Christina Warren May 11, 2024

@glassresistor ok, but how are users expected to know about this when this hits stable or Ubuntu or Mint and their various derivatives? All the user sees is that features they used to have enabled don’t work. Or that they now can’t access their password manager with their YubiKey. And Debian is historically very against any sort of user-alert. If there was actual user awareness, fine. But the response is “read the Debian.NEWS file” as if that is sufficient. And there should be complaints here!

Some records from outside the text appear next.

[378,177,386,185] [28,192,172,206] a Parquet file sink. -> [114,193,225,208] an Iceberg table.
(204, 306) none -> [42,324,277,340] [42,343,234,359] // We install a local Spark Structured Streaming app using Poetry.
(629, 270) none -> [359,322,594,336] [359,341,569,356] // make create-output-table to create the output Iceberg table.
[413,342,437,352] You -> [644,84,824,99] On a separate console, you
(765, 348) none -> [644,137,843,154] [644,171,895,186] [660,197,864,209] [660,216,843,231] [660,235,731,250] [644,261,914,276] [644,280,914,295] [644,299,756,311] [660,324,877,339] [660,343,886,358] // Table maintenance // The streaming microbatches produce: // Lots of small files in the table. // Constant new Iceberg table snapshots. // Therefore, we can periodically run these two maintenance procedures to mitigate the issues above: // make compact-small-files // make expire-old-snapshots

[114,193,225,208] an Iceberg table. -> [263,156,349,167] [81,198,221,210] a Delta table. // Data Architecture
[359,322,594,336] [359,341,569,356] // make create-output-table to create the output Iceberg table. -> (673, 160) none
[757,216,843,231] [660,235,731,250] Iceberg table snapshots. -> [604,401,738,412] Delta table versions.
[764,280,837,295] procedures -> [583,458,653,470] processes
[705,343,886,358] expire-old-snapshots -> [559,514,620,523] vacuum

💥meta physical deflationist💥May 11, 2024

@film_girl apt-get lets packages print warnings, idk if the guis show this. also a first start flag or a bunch of options

idk which is easiest, also dont no if i think full was better over minimal and debian guy seems like a jerk. originally i thought it was removing plugins not compile flags

just feels pretty small potatoes. like i suspect 50% of apt installing keepassxc people have now been informed

Christina Warren May 11, 2024

@glassresistor I just think it’s a lousy decision and incredibly anti-user and it’s going to cause a lot of problems for upstream because downstream made unilateral decisions about what is and isn’t necessary. This is like what they did to @jwz all over again, except somehow worse, b/c these changes could mean people with YubiKeys can’t access their databases without installing a new package and downstream doesn’t seem to care as long as they put the poorly-worded update in the NEWS file.